After the war Roatta was on a list of the most wanted Italian war criminals who were indicted by Yugoslavia and other countries, but Italy never saw anything like the Nuremberg trials because at the beginning of the Cold War, the British government believed that Pietro Badoglio, who was also on the list, would guarantee the existence of an anti-communist post-war Italy.

===Other groups===
During a 1921 speech in Bologna, Mussolini stated that "Fascism was born... out of a profound, perennial need of this our Aryan race". Mussolini was concerned about the alleged low birth rate of the White race in contrast to the allegedly higher birth rates of the Negroid (African) and Mongoloid (Asian) races. In 1928 he talked about the alleged high birth-rate of asians and blacks in the United States, and stated that they had surpassed the population of White Americans in certain areas, such as Harlem in New York City. He described their greater racial consciousness in contrast to that of White Americans as contributing to their growing strength. On the issue of the low birth rate of White people, Mussolini said in 1928:
[When the] city dies, the nation – deprived of the young life-blood of new generations – is now made up of people who are old and degenerate and cannot defend itself against a younger people which launches an attack on the now unguarded frontiers [...] This will happen, and not just to cities and nations, but on an infinitely greater scale: the whole White race, the Western race can be submerged by other coloured races which are multiplying at a rate unknown in our race."

During the Great Depression, Mussolini again expressed his alarm about the low birth rate among Whites, saying: "The singular, enormous problem is the destiny of the white race.
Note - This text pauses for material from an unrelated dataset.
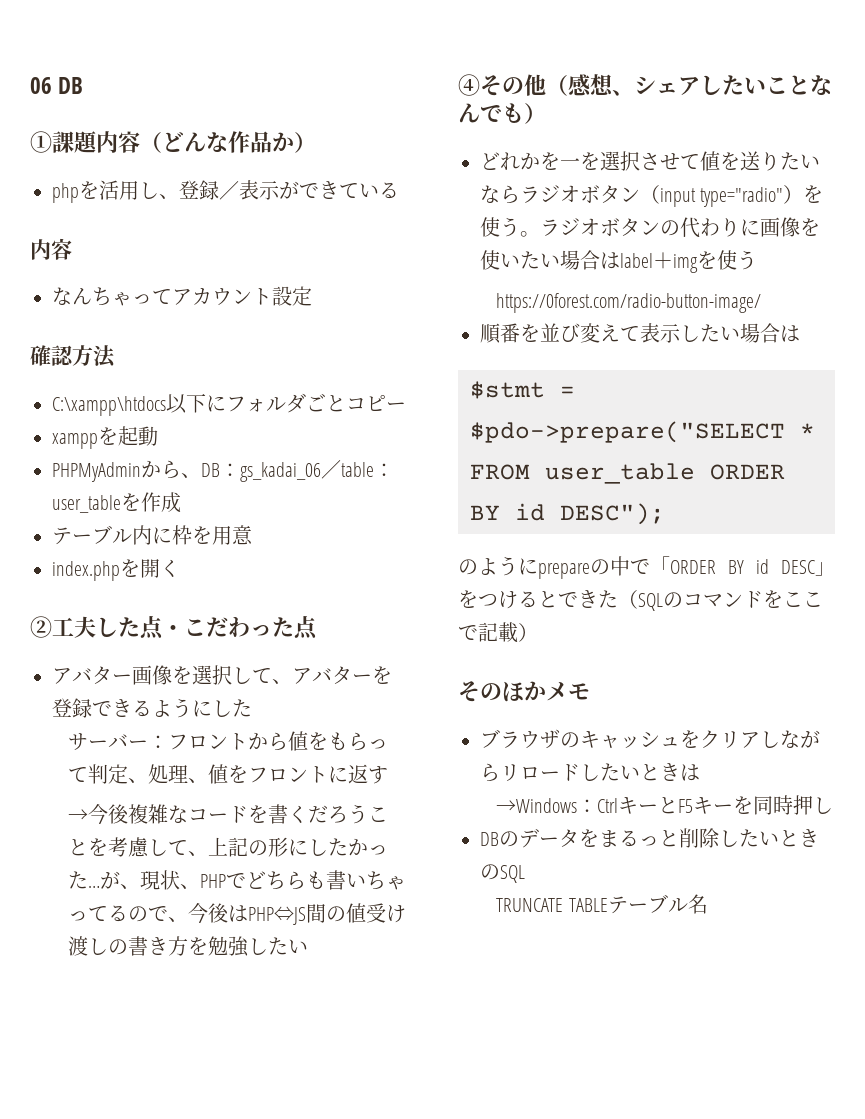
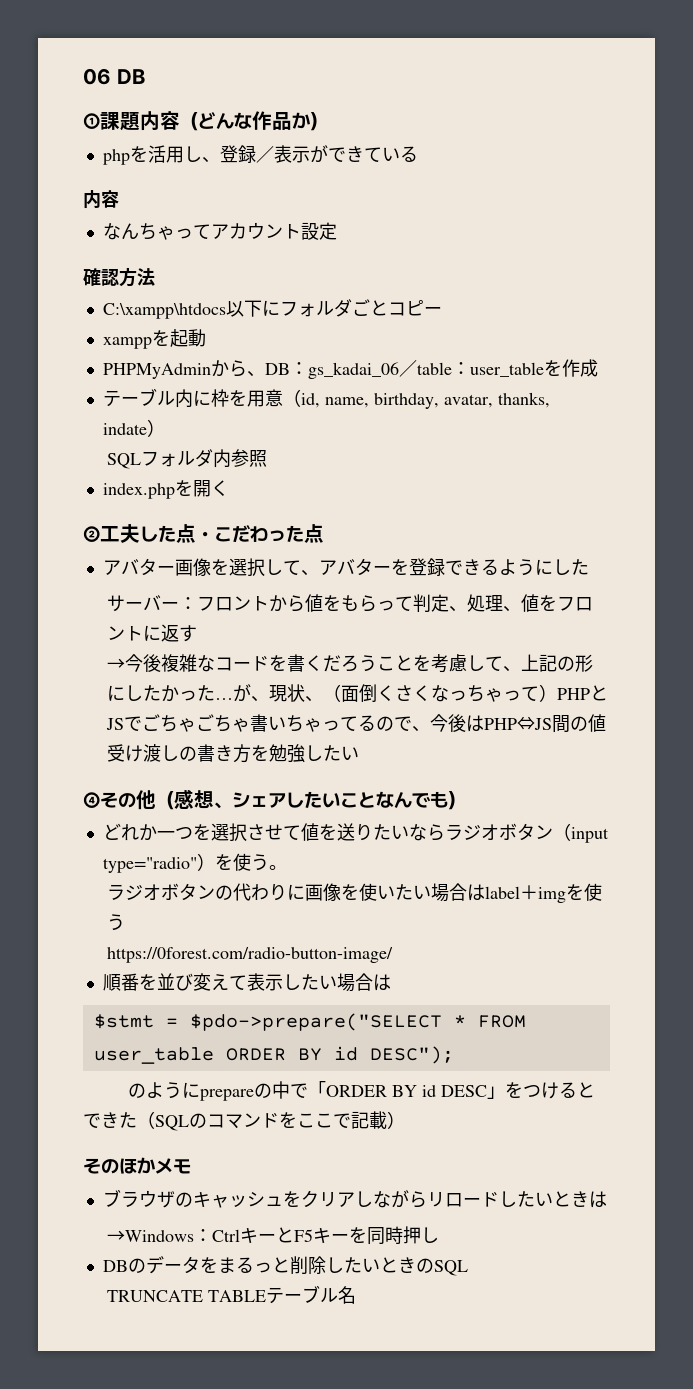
(253, 535) none -> [282,389,550,409] [102,419,165,437] [107,449,268,469] （id, name, birthday, avatar, thanks, indate） // SQLフォルダ内参照
[199,871,326,890] PHPでどちらも -> [323,684,609,702] [106,714,251,732] （面倒くさくなっちゃって）PHPとJSでごちゃごちゃ
[540,152,580,170] を一 -> [156,827,193,839] 一つ
(540, 234) none -> (287, 867) //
Europe is truly towards the end of its destiny as the leader of civilization." He went on to say that under the circumstances, "the white race is sickly", "morally and physically in ruin", and that in combination with the "progress in numbers and in expansion of yellow and black races, the civilization of the white man is destined to perish." According to Mussolini, only through promoting natality and eugenics could this be reversed. In 1933, Mussolini contradicted his earlier statements on race, saying: "Race! It is a feeling, not a reality: ninety-five percent, at least, is a feeling. Nothing will ever make me believe that biologically pure races can be shown to exist today. ... National pride has no need of the delirium of race."
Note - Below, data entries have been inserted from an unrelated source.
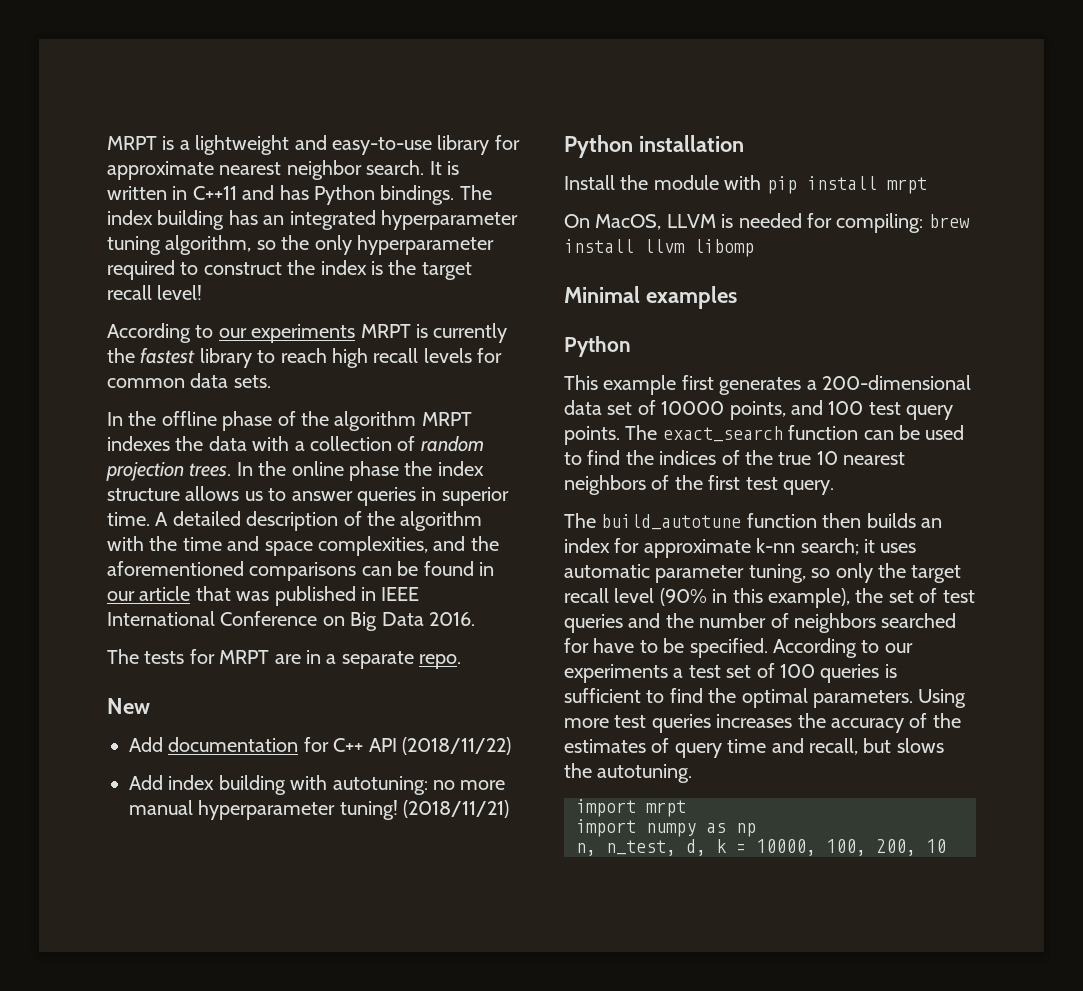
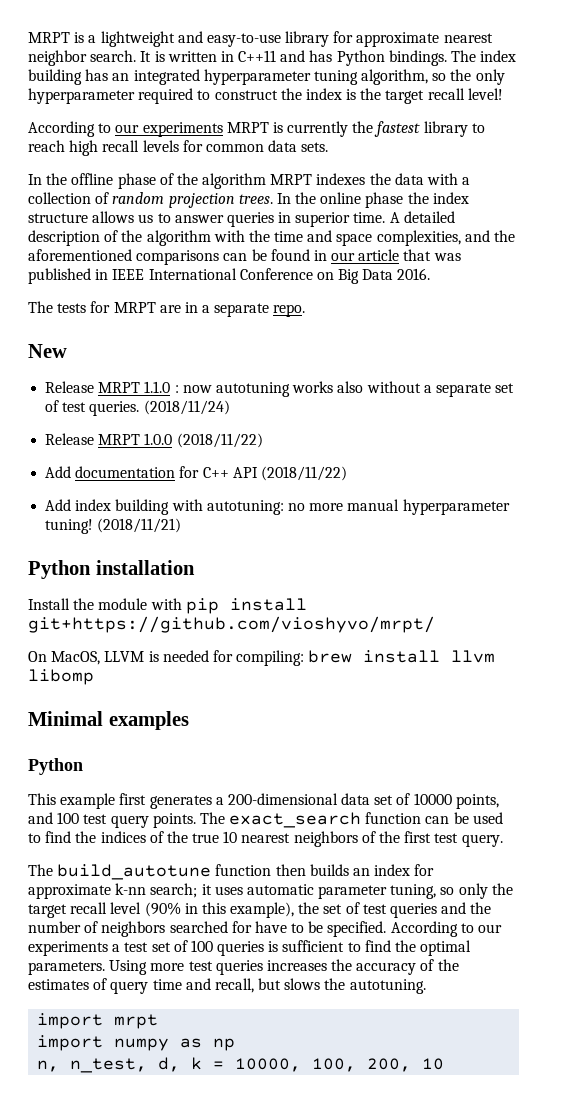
(150, 706) none -> [45,381,515,397] [45,400,230,416] [45,433,263,448] // Release MRPT 1.1.0 : now autotuning works also without a separate set of test queries. (2018/11/24) // Release MRPT 1.0.0 (2018/11/22)
[886,177,927,194] mrpt -> [28,616,435,633] git+https://github.com/vioshyvo/mrpt/

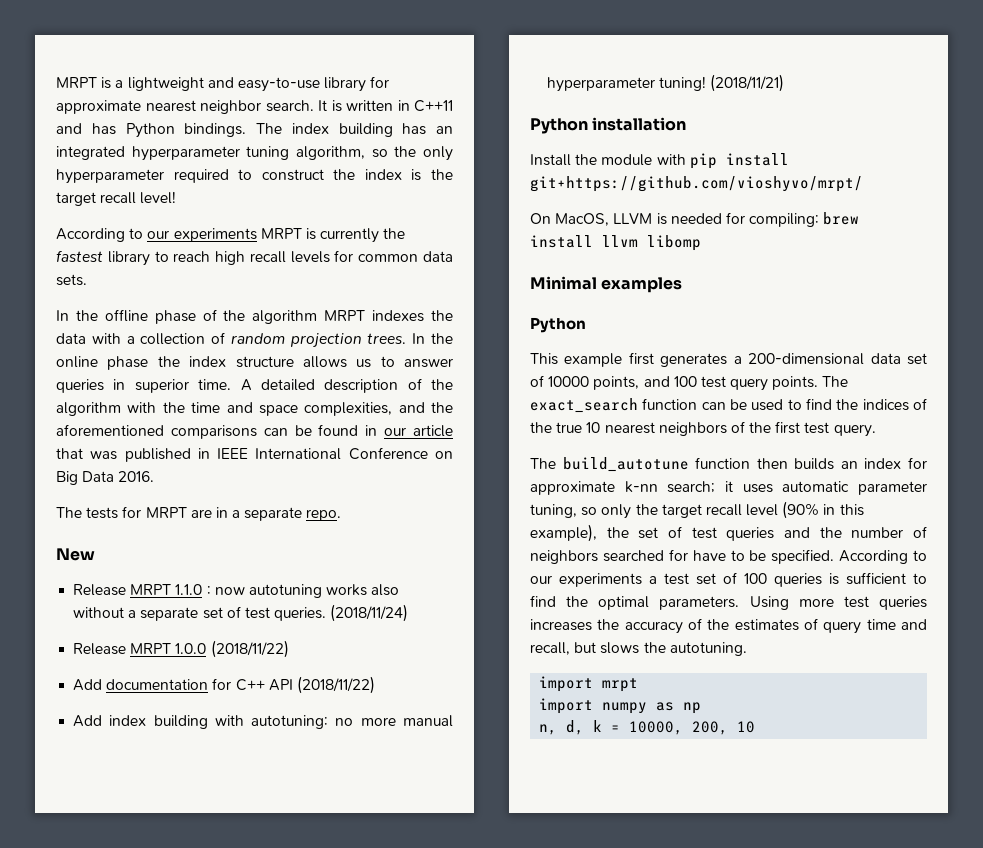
[70,1058,148,1073] n_test, -> (558, 729) none
[312,1058,357,1072] 100, -> (684, 728) none

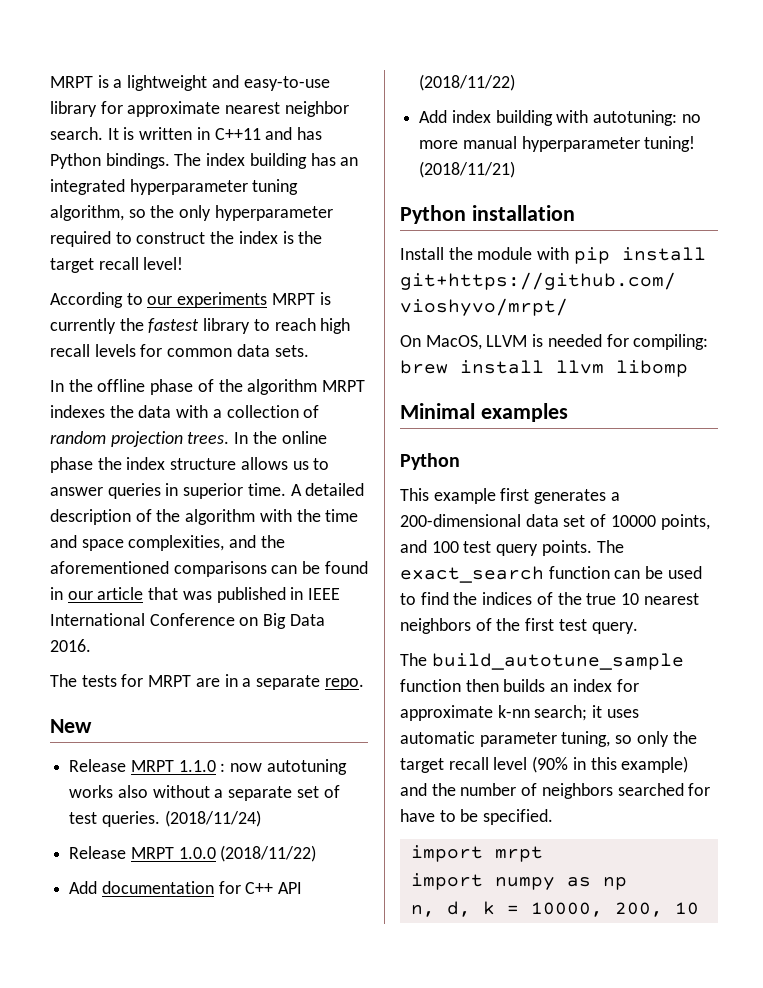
[562,457,689,472] build_autotune -> [431,653,684,670] build_autotune_sample
[530,524,775,542] example), the set of test queries -> [621,756,689,773] example)
[839,550,927,564] [530,572,927,587] [530,595,927,610] [530,618,927,634] [530,642,747,656] According to our experiments a test set of 100 queries is sufficient to find the optimal parameters. Using more test queries increases the accuracy of the estimates of query time and recall, but slows the autotuning. -> (554, 817) none

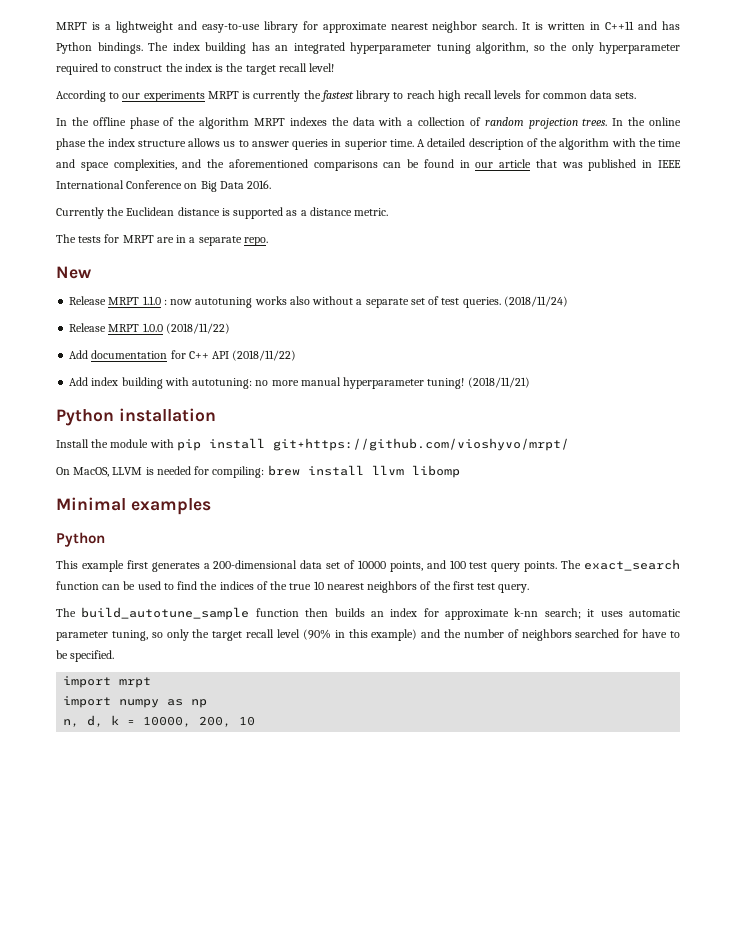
(91, 645) none -> [56,207,389,219] // Currently the Euclidean distance is supported as a distance metric.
During and after the Second Italo-Ethiopian War, thousands of Italian settlers flooded into Italian East Africa, prompting Mussolini to implement a variety of racist laws designed to showcase his vision of an ideal Fascist society. These were unique in their extent and comprehensiveness at attempting to enforce White supremacy even relative to other European colonies, which generally maintained much more informal systems of racial segregation. Mussolini took a vested interest in micromanaging these regulations, at one point reading a report of a non-commissioned officer playing cards with a native Eritrean and angrily telegraphing the governor of Eritrea to complain about the incident and demanding stricter enforcement of racial segregation. Enforcement of these laws was very difficult for local authorities, however, in part due to the impermanent presence of many Italians in the colony, who had no plans to stay in East Africa in the long term and only briefly resided there for financial opportunities. As such, many Italian settlers ignored these laws due to a variety of factors; some Italians saw short-term economic gain in violating laws restricting personal and commercial relations between settlers and Africans, while others simply did not share Mussolini's political stance.